# Scythe Mugen 2 + AM3+



## xaverl13 (26. April 2011)

Hi!

Weiß jemand ob man den Scythe Mugen 2 Rev. B auf einem AM3+
Sockel benutzen kann? Hab mir gestern einenn PC bestellt und nicht
daran gedacht dass das nicht passen könnte.
Geht um dieses Board: Motherboard | Mainboard | Arbeitsspeicher | Grafikkarten | Samsung & Seagate Festplatten | Intel CPU

mfg xaverl


----------



## X6Sixcore (26. April 2011)

AM3 und AM3+ bzw AM3b unterscheiden sich im Grunde nur durch die Pin-Löcher.

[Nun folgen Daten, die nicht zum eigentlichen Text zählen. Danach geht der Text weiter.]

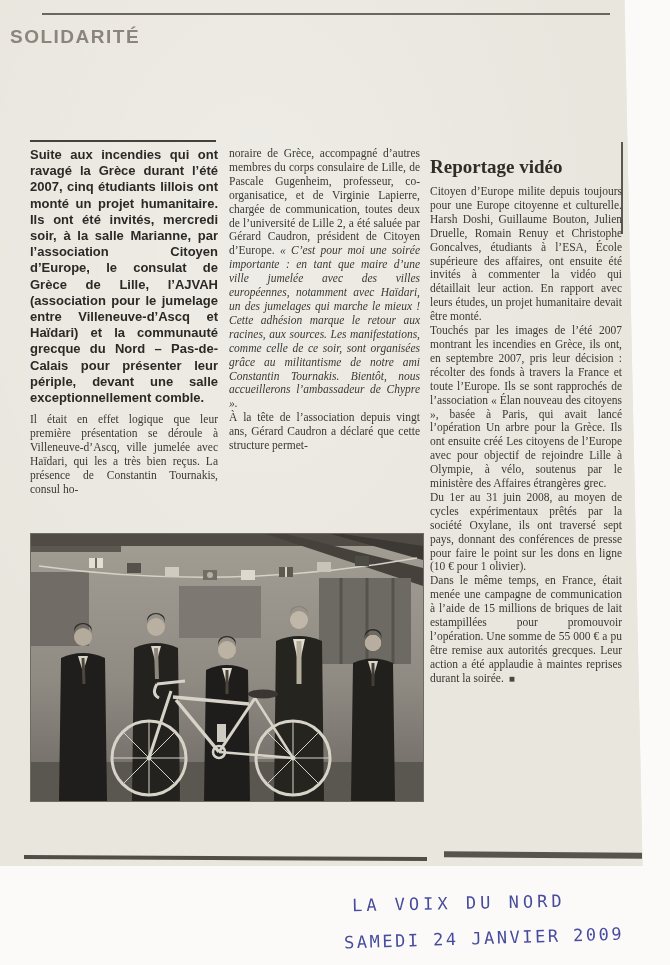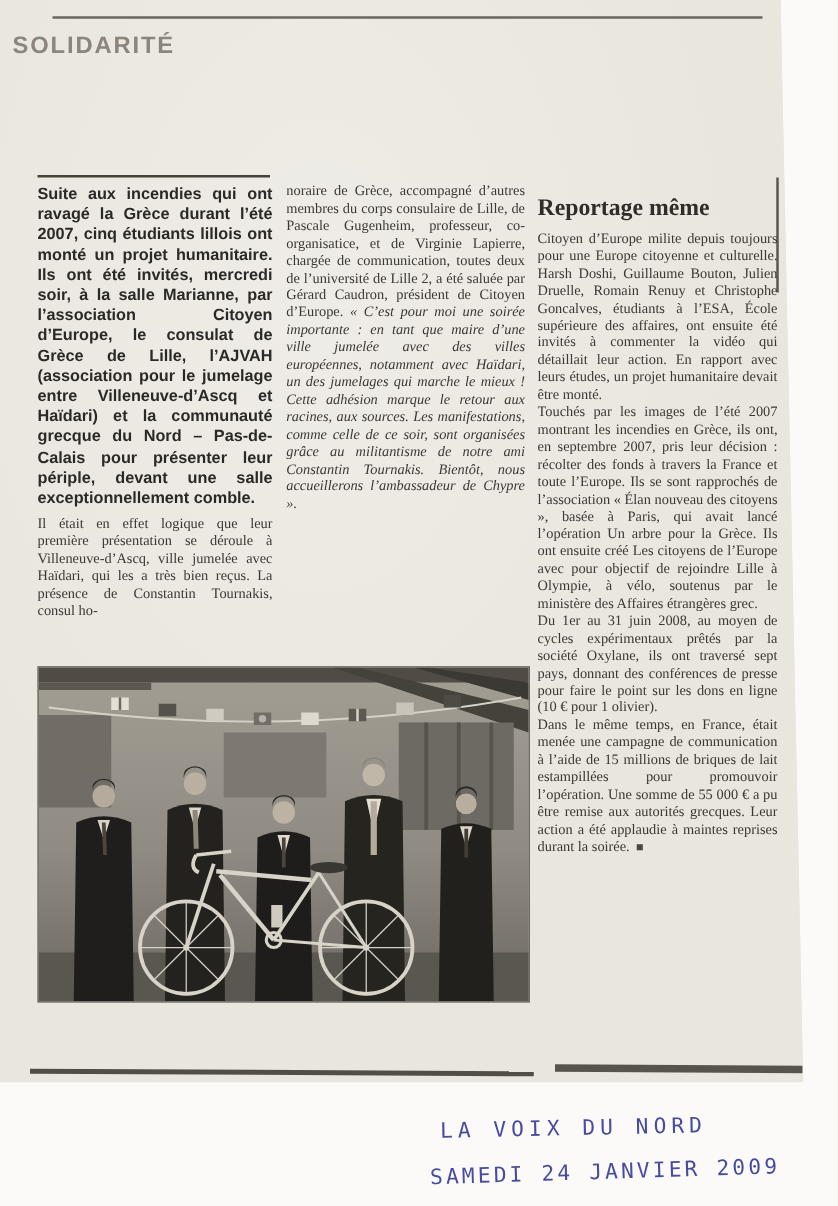--- a/index.html
+++ b/index.html
@@ -111,24 +111,25 @@
     <div class="col-rule"></div>
     <div class="vert-rule"></div>
 
     <div class="col col-1">
       <p class="lead">Suite aux incendies qui ont ravagé la Grèce durant l’été 2007, cinq étudiants lillois ont monté un projet humanitaire. Ils ont été invités, mercredi soir, à la salle Marianne, par l’association Citoyen d’Europe, le consulat de Grèce de Lille, l’AJVAH (association pour le jumelage entre Villeneuve-d’Ascq et Haïdari) et la communauté grecque du Nord – Pas-de-Calais pour présenter leur périple, devant une salle exceptionnellement comble.</p>
       <p>Il était en effet logique que leur première présentation se déroule à Villeneuve-d’Ascq, ville jumelée avec Haïdari, qui les a très bien reçus. La présence de Constantin Tournakis, consul ho-</p>
     </div>
 
     <div class="col col-2">
       <p><span>noraire de Grèce, accompagné d’autres membres du corps consulaire de Lille, de Pascale Gugenheim, professeur, co-organisatice, et de Virginie Lapierre, chargée de communication, toutes deux de l’université de Lille 2, a été saluée par Gérard Caudron, président de Citoyen d’Europe. </span><span class="italic">« C’est pour moi une soirée importante : en tant que maire d’une ville jumelée avec des villes européennes, notamment avec Haïdari, un des jumelages qui marche le mieux ! Cette adhésion marque le retour aux racines, aux sources. Les manifestations, comme celle de ce soir, sont organisées grâce au militantisme de notre ami Constantin Tournakis. Bientôt, nous accueillerons l’ambassadeur de Chypre ».</span></p>
+      <p>À la tête de l’association depuis vingt ans, Gérard Caudron a déclaré que cette structure permet-</p>
     </div>
 
     <div class="col col-3">
-      <p class="subhead">Reportage même</p>
+      <p class="subhead">Reportage vidéo</p>
       <p>Citoyen d’Europe milite depuis toujours pour une Europe citoyenne et culturelle. Harsh Doshi, Guillaume Bouton, Julien Druelle, Romain Renuy et Christophe Goncalves, étudiants à l’ESA, École supérieure des affaires, ont ensuite été invités à commenter la vidéo qui détaillait leur action. En rapport avec leurs études, un projet humanitaire devait être monté.</p>
       <p>Touchés par les images de l’été 2007 montrant les incendies en Grèce, ils ont, en septembre 2007, pris leur décision : récolter des fonds à travers la France et toute l’Europe. Ils se sont rapprochés de l’association « Élan nouveau des citoyens », basée à Paris, qui avait lancé l’opération Un arbre pour la Grèce. Ils ont ensuite créé Les citoyens de l’Europe avec pour objectif de rejoindre Lille à Olympie, à vélo, soutenus par le ministère des Affaires étrangères grec.</p>
       <p>Du 1er au 31 juin 2008, au moyen de cycles expérimentaux prêtés par la société Oxylane, ils ont traversé sept pays, donnant des conférences de presse pour faire le point sur les dons en ligne (10 € pour 1 olivier).</p>
       <p><span>Dans le même temps, en France, était menée une campagne de communication à l’aide de 15 millions de briques de lait estampillées pour promouvoir l’opération. Une somme de 55 000 € a pu être remise aux autorités grecques. Leur action a été applaudie à maintes reprises durant la soirée.</span><span class="end-mark">■</span></p>
     </div>
 
     <div class="photo">
       <svg width="392" height="267" viewBox="0 0 392 267" xmlns="http://www.w3.org/2000/svg">
         <defs>
           <linearGradient id="bg" x1="0" y1="0" x2="0" y2="1">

Die Kühlerhalterungen sind gleich.

MfG


----------



## xaverl13 (26. April 2011)

danke


----------



## poisoniC (26. April 2011)

Rein vom optischen her müsste das passen.


----------



## xaverl13 (28. April 2011)

Ist bei dem Kühler eigentlich auch eine Wärmeleitpaste mit dabei oder muss
ich mir die extra besorgen?


----------



## BautznerSnef (28. April 2011)

Bei mir war ne Tüte dabei.


----------



## xaverl13 (28. April 2011)

Danke

Dann hoff ich mal dass bei mir auch eine dabei ist, damit ich dann gleich los legen kann
sobald ich meine sachen habe


----------



## Mario432 (28. April 2011)

Das passt auf jeden Fall und Wärmeleitpaste ist auch dabei


----------



## böhser onkel (30. April 2011)

Ja?

Bei mir war keine dabei


----------



## Hansvonwurst (30. April 2011)

böhser onkel schrieb:


> Ja?
> 
> Bei mir war keine dabei


 Hätte aber dabei sein sollen!
Mugen 2 Rev. B: CPU Kühler, Lüfter, Lüftersteuerung, PC Netzteile von Scythe


----------



## Per4mance (2. Mai 2011)

bei mir war damals auch ne tüte dabei. hab die aber nicht beachtet. entweder hätt ich mir dann ne silberleitpaste gekauft oder wie in meinem fall das Liquid Metal Pad getestet was bis jetzt keine probleme macht nach nem jahr


----------